Нюра проворно закрыла ставни и, обойдя лужу, побежала к сараю, приперла дрючком дверь и той же дорогой направилась обратно в хату. Когда она поровнялась с Дашей, та не выдержала и, перепрыгнув плетень, схватила ее за руку.
— Не сердись... Ты прости меня... Люди наговорили, а я поверила...
— Пусти!—Нюра рванулась.—Уйди! Не лезь!
А та цепко держала ее в своих руках:
— Ты послушай, да ты послушай, что я скажу...
— Дашка! Ей-богу, ударю!—крикнула Нюра.
— Ну и ударь! И ударь! Ну?
Она выпустила Нюру из рук и покорно стояла перед ней.
— Все против меня,—уже спокойней сказала Нюра, и в голосе ее прозвучала такая тоска, что Даша не выдержала.
— Ты не плачь...—она обняла подругу.
— Да я и не плачу. Очень мне нужно плакать...
Они умолкли, стояли под дождем, тесно прижавшись друг к другу.
— Нюрочка,—тихо начала Даша,—слушай, что я тебе скажу. Будем навсегда, навсегда подругами...
— Ты много о себе думаешь,—ответила Нюра.—Ты думаешь, что только твой батька умный да ты умная, а я, может, не хуже тебя за хороших людей страдаю.
— У нас с тобой одна думка, Нюра. Ты отца ждешь, и я жду. Будем ждать вместе. Еще лелькины празднички кончатся. А сейчас беги, а то тетка хватится. Гляди—ты промокла вся.
— И ты мокрая... Как же, Дашка, ты так подумала обо мне?
— Не надо... Не говори...
— Я сама ничего не знала. Это мама. Мне теперь в школу ходить—хоть бы и не ходить. И на хутор вернуться нельзя. Как я фенькиной матери буду в глаза смотреть?
Она заплакала и пошла домой.
На мокром от дождя лице тетка не заметила ее слез.
— Что возилась долго? Тебя только за смертью посылать,— начала она ворчать по обыкновению.
Нюра ничего не ответила. Молча поужинала и легла. Долго ворочалась, думала: «Нет, не одна я... Вот и Дашка тоже...» Наконец, уснула.
XXIX
Тяжело было Нюре в школе, но понемногу ее отношения с девочками сгладились, только Леля и ее ближайшие подруги все еще продолжали смотреть на нее свысока. Как-то Леля сказала ей прямо.в глаза:
— Если бы не мой папа, пасла бы ты на хуторе свиней.
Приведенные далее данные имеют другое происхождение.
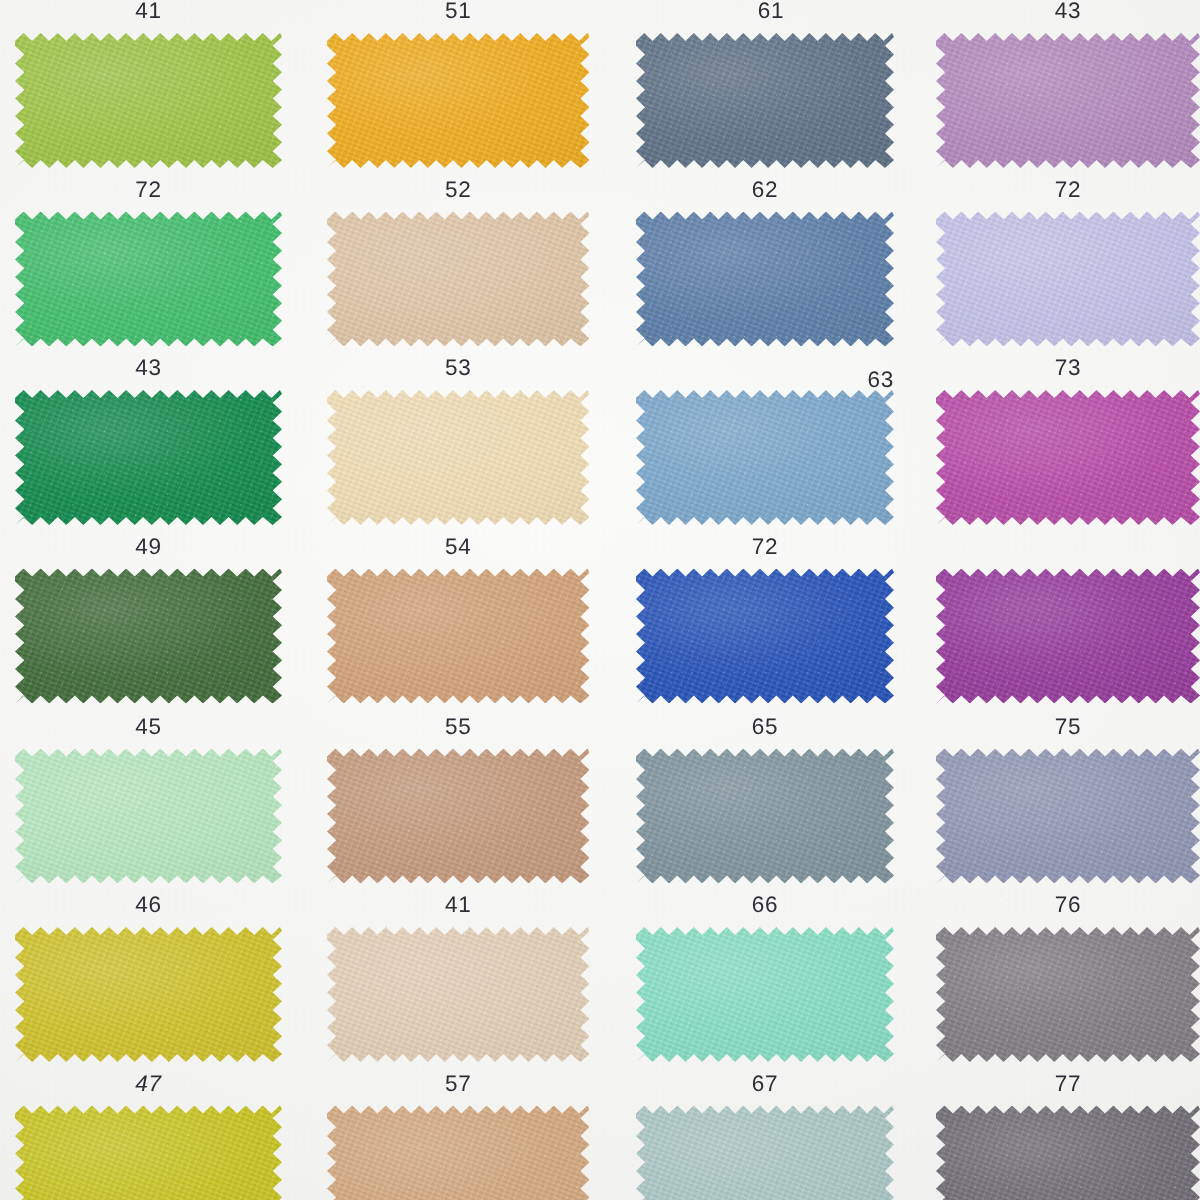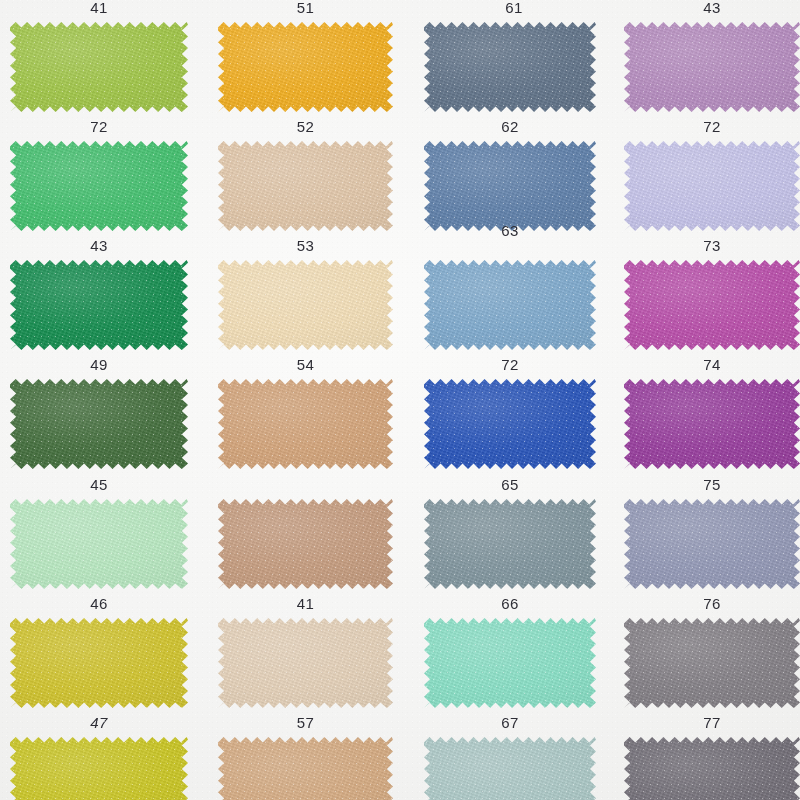--- a/index.html
+++ b/index.html
@@ -165,7 +165,7 @@
     <div class="cell" title="62" style="left: 424px; top: 141px; width: 172px; height: 90px;">
       <div class="swatch-body" style="--c: #5b7da8;"></div>
     </div>
-    <div class="swatch-label" style="left: 424px; width: 172px; top: 223px;">63</div>
+    <div class="swatch-label" style="left: 424px; width: 172px; top: 246px; text-align: right;">63</div>
     <div class="cell" title="63" style="left: 424px; top: 260px; width: 172px; height: 90px;">
       <div class="swatch-body" style="--c: #7ba7cb;"></div>
     </div>

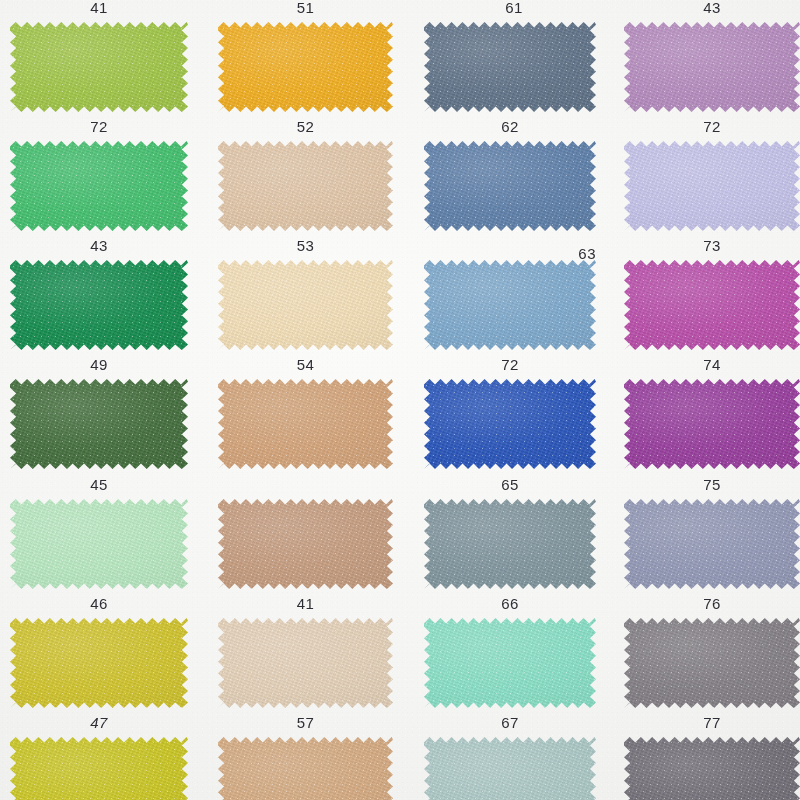--- a/index.html
+++ b/index.html
@@ -197,7 +197,6 @@
     <div class="cell" title="73" style="left: 624px; top: 260px; width: 176px; height: 90px;">
       <div class="swatch-body" style="--c: #b74aa8;"></div>
     </div>
-    <div class="swatch-label" style="left: 624px; width: 176px; top: 357px;">74</div>
     <div class="cell" title="74" style="left: 624px; top: 379px; width: 176px; height: 90px;">
       <div class="swatch-body" style="--c: #95399b;"></div>
     </div>

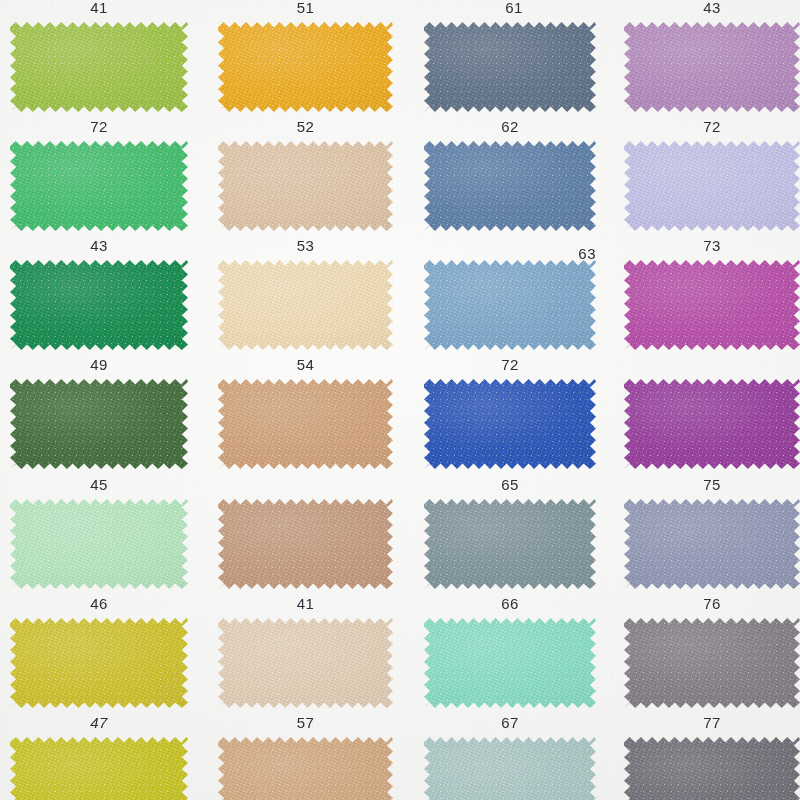--- a/index.html
+++ b/index.html
@@ -146,6 +146,7 @@
     <div class="cell" title="54" style="left: 218px; top: 379px; width: 175px; height: 90px;">
       <div class="swatch-body" style="--c: #d2a277;"></div>
     </div>
+    <div class="swatch-label" style="left: 218px; width: 175px; top: 477px;">55</div>
     <div class="cell" title="55" style="left: 218px; top: 499px; width: 175px; height: 90px;">
       <div class="swatch-body" style="--c: #c49a7c;"></div>
     </div>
— А я твоего папу ни о чем и не просила,—вспылила Ню-ра.—Не просила и просить не стану. Кривляка ты!
Слово за слово, и они повздорили. Кто-то шутя толкнул Нюру, она зацепила рукавом за медальон, висевший у Лели на шее.
— Ах, ты вот как!—обозлилась та и с такой силой рванула Нюру за воротник, что разорвала на ней платье до самого плеча. Симочка—и та возмутилась:
— Сумасшедшая!
— А пусть не лезет! — задыхалась от злости Леля.
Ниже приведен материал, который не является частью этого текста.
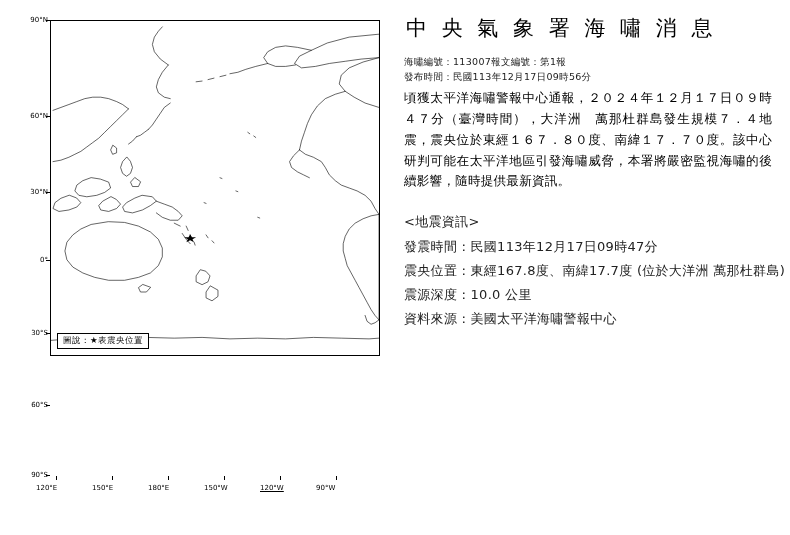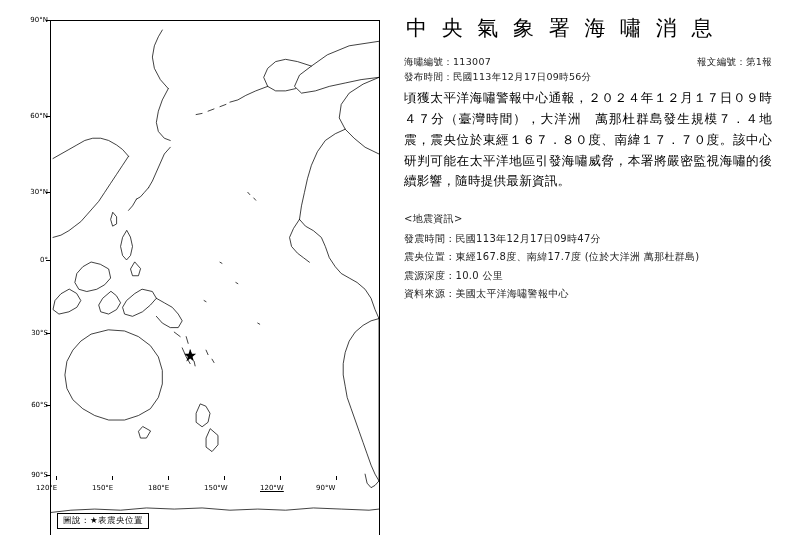--- a/index.html
+++ b/index.html
@@ -75,7 +75,6 @@
   }
   .meta-row {
     display: flex;
-    justify-content: space-between;
     align-items: baseline;
     font-size: 9.5px;
     line-height: 1.6;

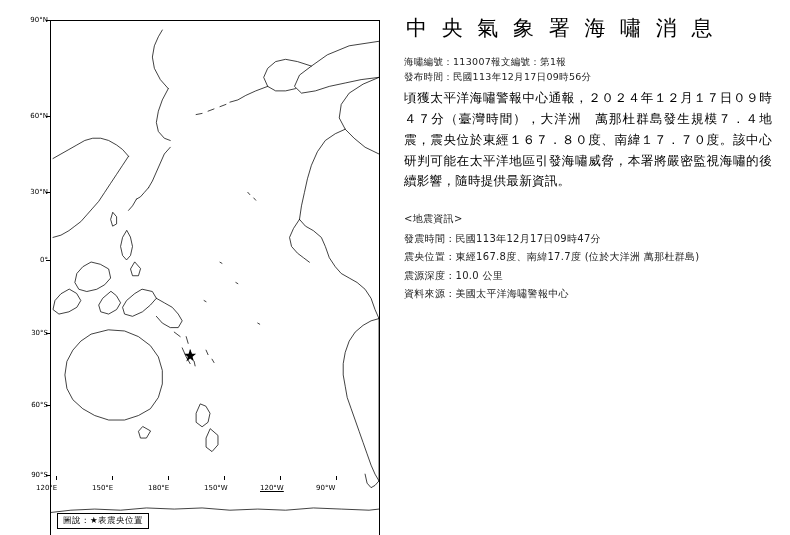--- a/index.html
+++ b/index.html
@@ -96,7 +96,7 @@
 
   #quake-section {
     margin-top: 18px;
-    font-size: 10px;
+    font-size: 13px;
     line-height: 1.85;
     color: #222;
     letter-spacing: 0.3px;

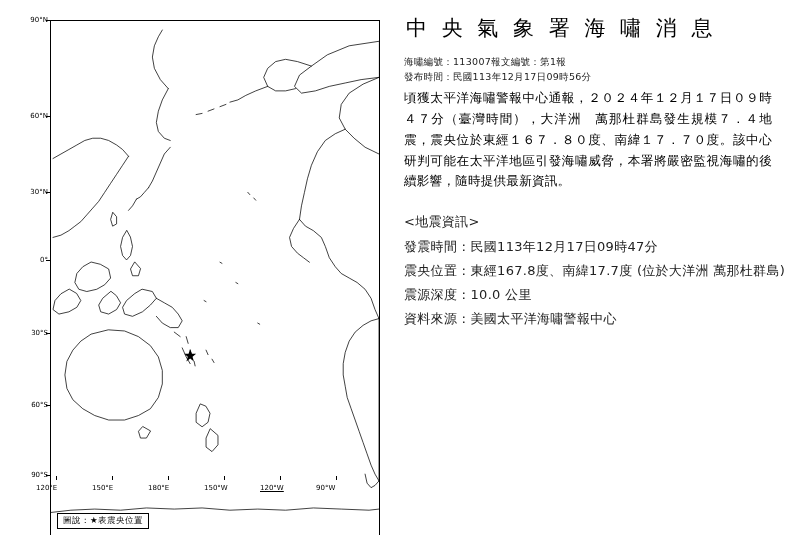--- a/index.html
+++ b/index.html
@@ -25,7 +25,7 @@
   #map-frame {
     position: absolute;
     left: 28px; top: 8px;
-    width: 330px; height: 516px;
+    width: 330px; height: 336px;
     border: 1px solid #000;
     background: #ffffff;
     overflow: hidden;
– Косолапая хуторянка! Я вот папе скажу, чтобы ее снова из школы выгнали и плетей чтобы всыпали за ее батьку. Большевичка!..
В классе поднялся шум.
— Хорошо, хорошо, заступайтесь за красную,—не унималась Леля.
– Не она красная, а отец ее красный,—ответил кто-то.
— Все равно!
Только приход Таисии Афанасьевны положил конец спорам.
А после уроков Леля вдруг расплакалась. То ли ей было стыдно своего поступка, то ли ревела от досады, что класс не поддержал ее, только она закатила такую истерику, что Симочка не успевала приносить ей воду. Девочки всполошились.
А на другой день, дождавшись перемены, Леля швырнула Нюре на парту небольшой сверток и сказала:
— Это тебе за порванное платье. Носи мое старое. Оно еще целое.
Уж этого Нюра никак не ожидала. Она вскочила и даже не знала, что сказать. Стояла и растерянно глядела на окруживших ее подруг.